City Centre detached at $978,700 (-1.10% year-over-year, +1.45% month-over-month) shows recovery momentum. City Centre semi-detached at $957,000 (+0.38% year-over-year) has crossed into positive annual territory. City Centre apartments at $309,900 (-8.39% year-over-year, 4.47 months of supply) continue to face structural supply headwinds.
North East – steepest declines across all types.

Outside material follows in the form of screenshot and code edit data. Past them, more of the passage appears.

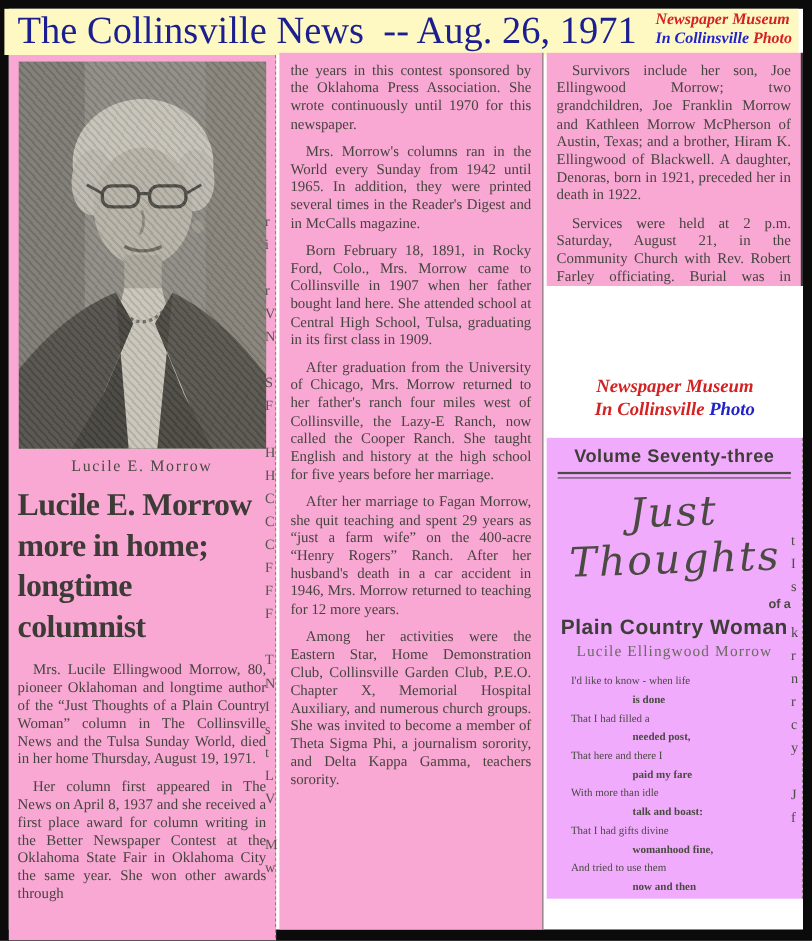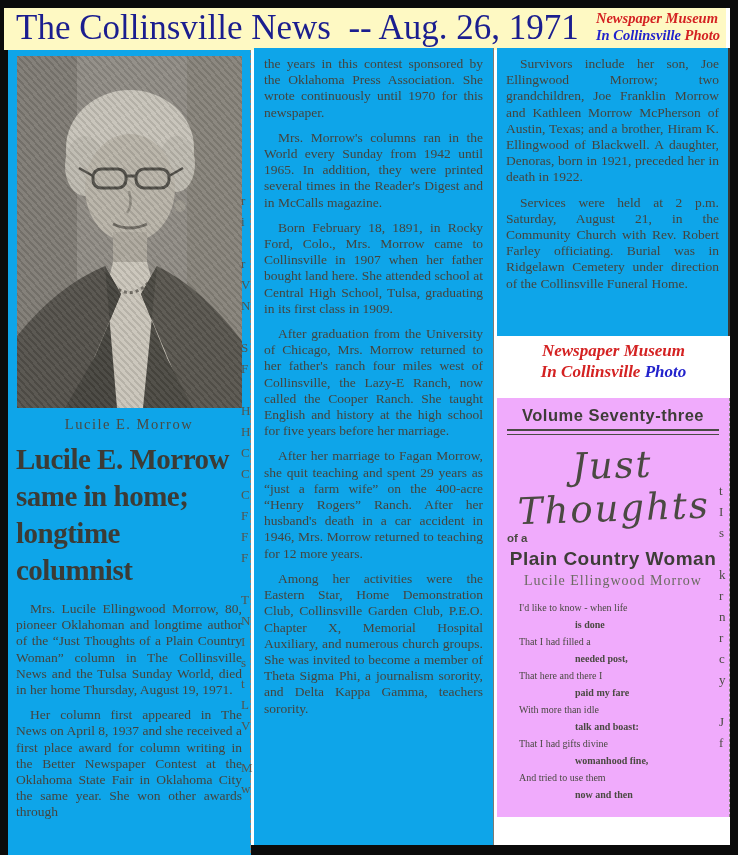--- a/index.html
+++ b/index.html
@@ -18,7 +18,7 @@
   .wm-red{color:#d42222;} .wm-blue{color:#2222cc;}
 
   
-  .clip{position:absolute;background:#0ea5e9;color:#45443e;overflow:hidden;}
+  .clip{position:absolute;background:#f9a8d4;color:#45443e;overflow:hidden;}
   .clip p{margin:0 0 9px 0;text-align:justify;text-indent:14px;
           font-size:13.5px;line-height:16.2px;}
   .clip p.cont{text-indent:0;}

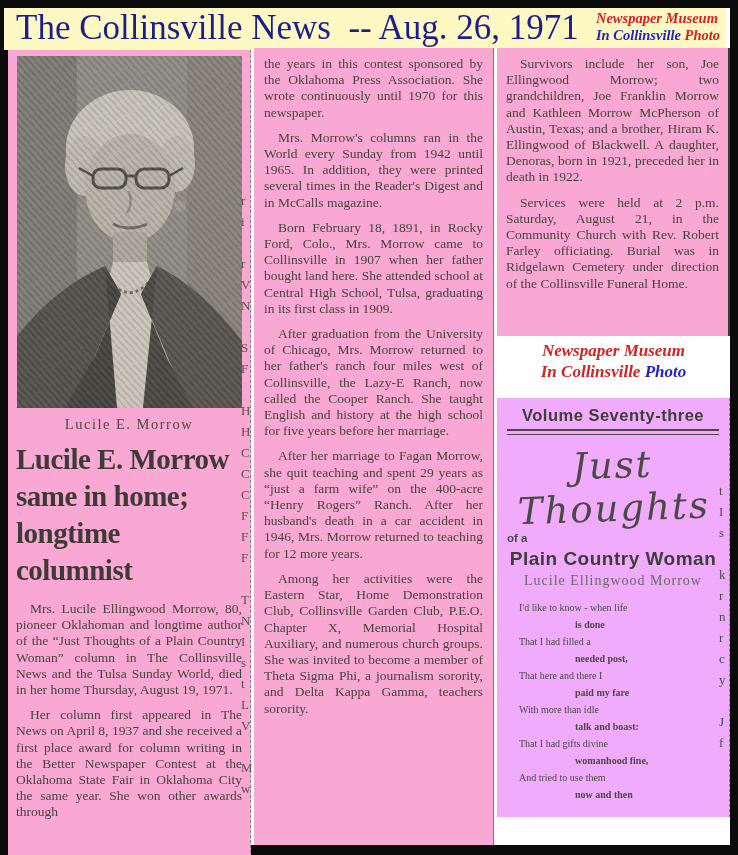--- a/index.html
+++ b/index.html
@@ -26,7 +26,7 @@
         border-right:1px dashed #8a8880;}
   #col2{left:254px;top:48px;width:240px;height:797px;padding:8px 10px 0 10px;box-sizing:border-box;
         border-right:1px solid #7d7b74;}
-  #col3a{left:497px;top:48px;width:233px;height:288px;padding:8px 9px 0 9px;box-sizing:border-box;
+  #col3a{left:497px;top:48px;width:233px;height:212px;padding:8px 9px 0 9px;box-sizing:border-box;
         border-right:2px solid #3a3934;}
   #col3b{left:497px;top:398px;width:233px;height:419px;padding:8px 10px 0 10px;box-sizing:border-box;
         background:#f0abfc;border-right:1px dashed #8a8880;}

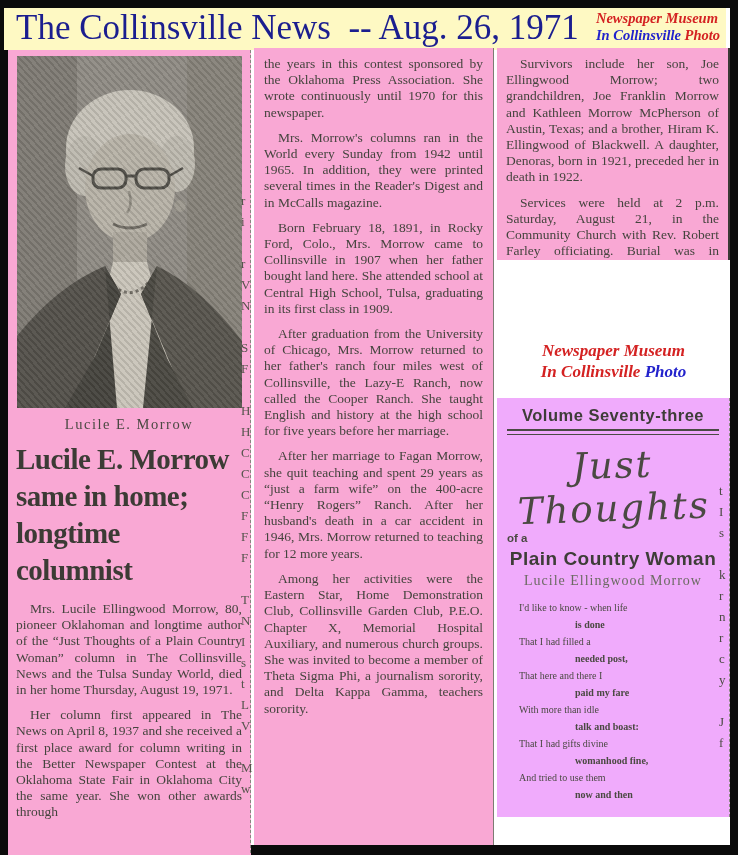--- a/index.html
+++ b/index.html
@@ -118,7 +118,7 @@
     <div class="caption">Lucile E. Morrow</div>
     <div class="headline">
         <span>Lucile E. Morrow</span>
-        <span>same in home;</span>
+        <span>more in home;</span>
         <span>longtime columnist</span>
       </div>
     <div>

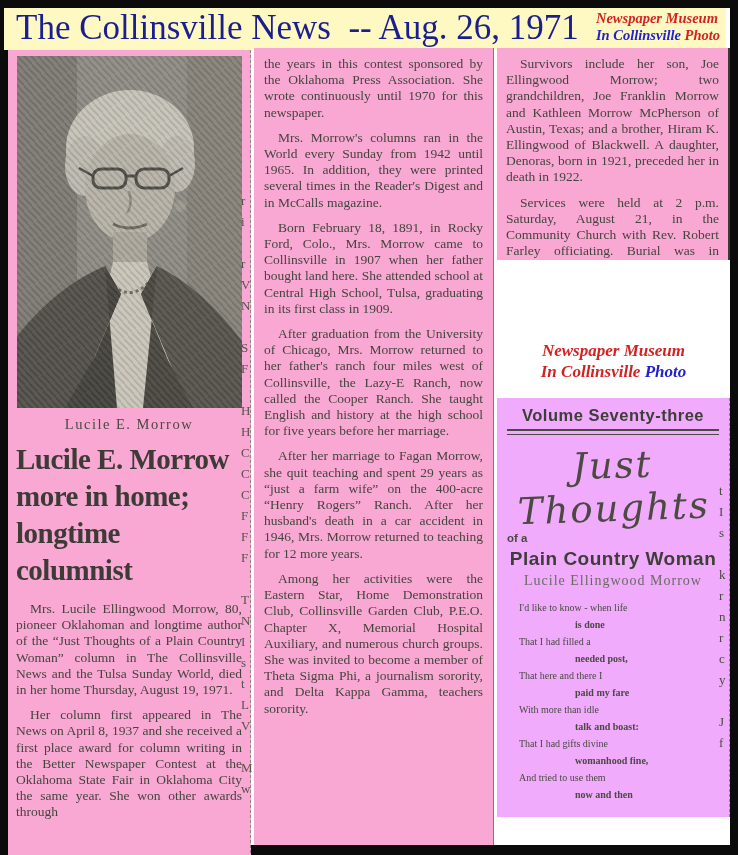--- a/index.html
+++ b/index.html
@@ -57,7 +57,7 @@
   .script-title{font-family:"DejaVu Serif",serif;font-style:italic;font-size:37px;
           text-align:center;color:#4a4942;transform:rotate(-2deg);letter-spacing:2px;margin-top:4px;}
   .of-a{font-family:"Liberation Sans",sans-serif;font-weight:700;font-size:11.5px;
-          text-align:left;color:#4a4942;margin-top:2px;}
+          text-align:right;color:#4a4942;margin-top:14px;}
   .pcw{font-family:"Liberation Sans",sans-serif;font-weight:700;font-size:19px;
           text-align:center;color:#3e3d38;margin-top:4px;letter-spacing:.5px;}
   .byline{text-align:center;font-size:14px;color:#6b6a62;margin-top:3px;letter-spacing:1px;}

The North East total residential benchmark of $468,600 (-8.7% year-over-year) leads the city in annual price decline. Detached (-8.20%), apartments (-12.69%) and row homes (-11.15%) all recorded the worst performance in their categories citywide. Apartment months of supply reached 7.32.
Benchmark price relative to the city average.
District summary.
District | TOTAL RES. BENCHMARK | Y/Y CHANGE | DETACHED BENCHMARK | DETACHED BENCHMARK | DETACHED MO. SUPPLY |
|---|---|---|---|---|---|
| West | CA$ 727,800 | +1.4% | CA$ 1,007,600 | +2.28% | 1.73 |
| City Centre | CA$ 568,200 | -3.2% | CA$ 978,700 | -1.10% | 3.13 |
| North West | CA$ 633,100 | -2.1% | CA$ 795,500 | -1.34% | 1.54 |
| South | CA$ 580,700 | -2.0% | CA$ 720,600 | -3.08% | 1.76 |
| South East | CA$ 551,400 | -5.6% | CA$ 696,700 | -4.86% | 1.99 |
| North | CA$ 524,000 | -6.5% | CA$ 645,400 | -5.75% | 2.36 |
| East | CA$ 399,100 | -7.6% | CA$ 487,500 | -7.28% | 3.12 |
| North East | CA$ 468,600 | -8.7% | CA$ 565,100 | -8.20% | 4.22 |
| City of Calgary | CA$ 568,800 | -3.5% | CA$ 745,400 | -2.73% | 2.25 |
Market outlook and strategic recommendations.

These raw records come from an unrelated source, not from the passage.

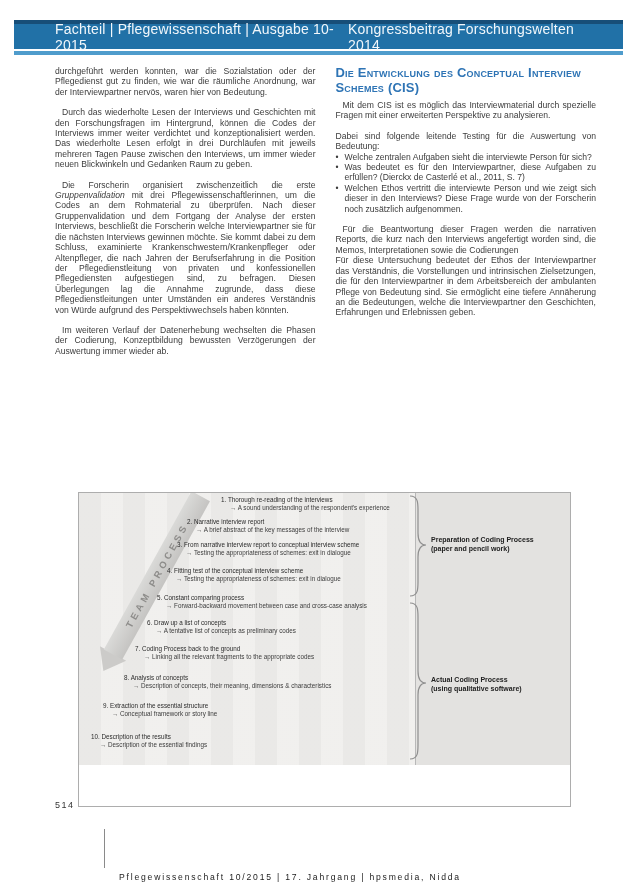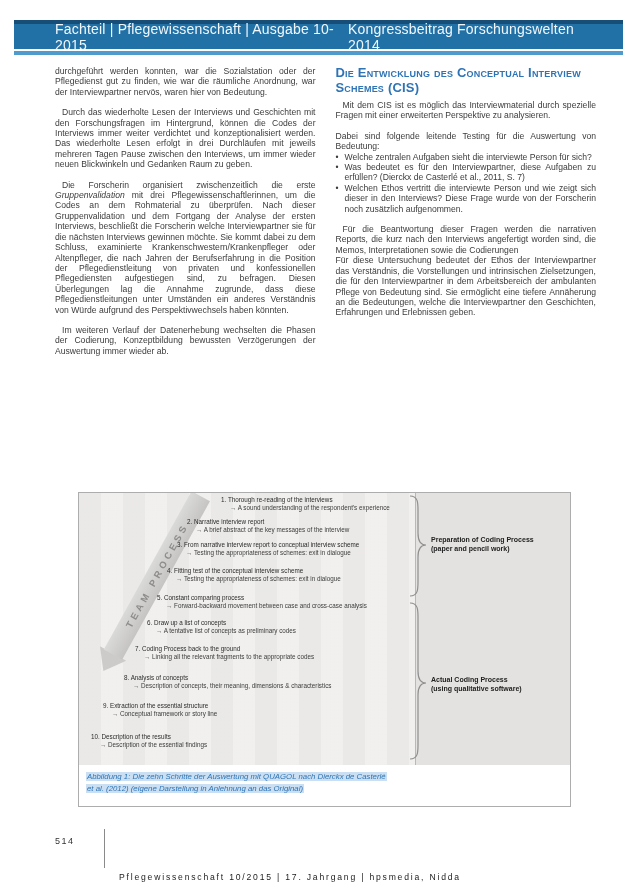--- a/index.html
+++ b/index.html
@@ -162,10 +162,6 @@
       </div>
     </div>
 
-    <div class="fig-caption">
-      <div><span class="hl">Abbildung 1: Die zehn Schritte der Auswertung mit QUAGOL nach Dierckx de Casterlé</span></div>
-      <div><span class="hl">et al. (2012) (eigene Darstellung in Anlehnung an das Original)</span></div>
-    </div>
   </div>
 
   <div class="footer-page">514</div>

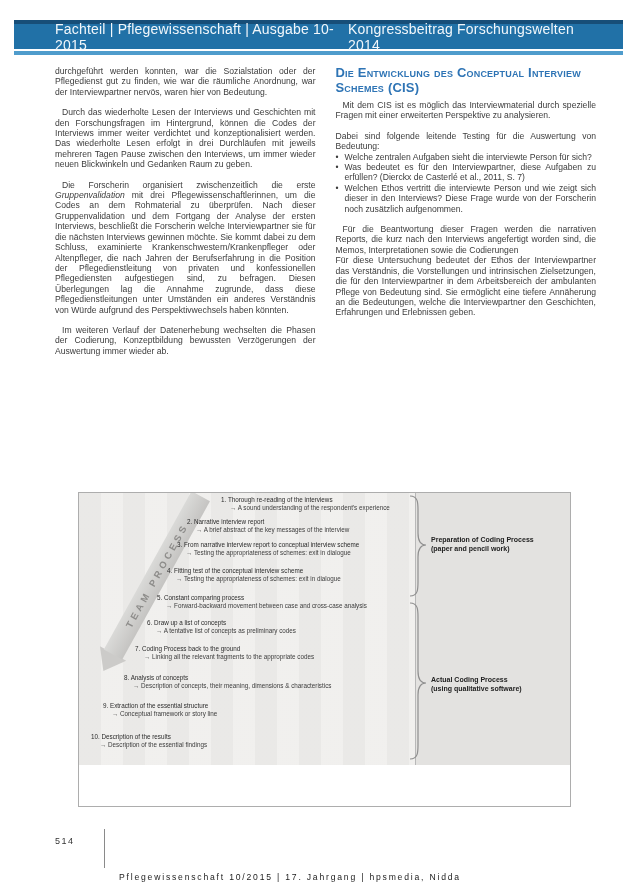--- a/index.html
+++ b/index.html
@@ -46,7 +46,7 @@
   .fig-caption .hl{background:var(--caption-highlight);padding:0 1px;}
 
   
-  .footer-page{position:absolute;left:55px;top:836px;font-size:9px;letter-spacing:1.5px;color:#333;}
+  .footer-page{position:absolute;left:55px;top:800px;font-size:9px;letter-spacing:1.5px;color:#333;}
   .footer-divider{position:absolute;left:104px;top:829px;width:1px;height:39px;background:#8a8a8a;}
   .footer-text{position:absolute;left:119px;top:872px;font-size:8.6px;letter-spacing:1.8px;color:#222;}
 </style>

The detached price correction appears to be losing momentum – month-over-month gains are building, the year-over-year decline rate narrowed from -3.3% in March to -2.7% in April, and supply in premium districts is lower than a year ago. If this trajectory holds, West and North West detached prices may post positive year-over-year readings by mid-summer.
The apartment market has not found its floor. With inventory 27% above long-term trends and new supply from completed condo towers continuing to enter resale, structural supply pressure remains elevated. Relief requires either reduced new condo construction (12–18 months to manifest) or a return of migration-driven demand.
For sellers.
Detached sellers in West, North West and South districts are in seller-favoured conditions. Price with confidence relative to recent comparable sales, but recognize that the 35-day average days on market (vs. 29 last April) confirms buyers have more patience. Accurately priced, well-presented homes are moving.

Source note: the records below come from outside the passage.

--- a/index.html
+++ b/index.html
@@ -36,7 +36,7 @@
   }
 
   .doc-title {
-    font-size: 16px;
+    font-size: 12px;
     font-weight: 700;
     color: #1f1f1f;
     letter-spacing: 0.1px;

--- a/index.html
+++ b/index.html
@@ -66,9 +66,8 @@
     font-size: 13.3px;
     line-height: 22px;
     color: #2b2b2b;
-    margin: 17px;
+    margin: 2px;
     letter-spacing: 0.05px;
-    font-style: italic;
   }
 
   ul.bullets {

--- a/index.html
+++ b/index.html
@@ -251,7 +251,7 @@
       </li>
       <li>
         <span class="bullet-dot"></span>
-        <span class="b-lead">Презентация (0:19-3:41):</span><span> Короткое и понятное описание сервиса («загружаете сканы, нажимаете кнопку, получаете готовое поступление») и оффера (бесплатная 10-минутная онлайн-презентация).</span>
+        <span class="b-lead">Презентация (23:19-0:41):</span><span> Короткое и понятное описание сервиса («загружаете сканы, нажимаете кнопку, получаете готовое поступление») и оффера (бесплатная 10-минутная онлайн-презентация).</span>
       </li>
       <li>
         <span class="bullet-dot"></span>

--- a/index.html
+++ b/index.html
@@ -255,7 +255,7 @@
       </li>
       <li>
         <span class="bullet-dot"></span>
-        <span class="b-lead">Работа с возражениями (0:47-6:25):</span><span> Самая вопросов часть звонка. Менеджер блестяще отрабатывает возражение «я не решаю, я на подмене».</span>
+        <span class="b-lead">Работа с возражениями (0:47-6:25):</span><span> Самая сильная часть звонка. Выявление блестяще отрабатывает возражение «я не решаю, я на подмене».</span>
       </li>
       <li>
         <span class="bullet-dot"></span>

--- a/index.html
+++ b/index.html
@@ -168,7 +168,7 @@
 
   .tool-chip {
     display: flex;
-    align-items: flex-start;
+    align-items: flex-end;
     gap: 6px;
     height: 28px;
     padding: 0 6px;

Apartment condo sellers face the most competitive environment since before the pandemic. Being early in the selling season is strategically sound – spring buyer pools are larger, and positioning ahead of additional new completions is the best available timing advantage.
For buyers
Detached buyers in West and North West should understand that supply constraints are real and persistent. Month-over-month gains suggest the market is not moving toward lower prices in those corridors. Pre-approved buyers with clear parameters will have the best outcomes.
Apartment buyers hold the strongest negotiating position of any segment. Benchmark prices are down 8.9% year-over-year, days on market extended to 47 and the S/NL ratio of 45.7% means sellers are competing for each buyer. This is a materially better condo entry point than 18 months ago.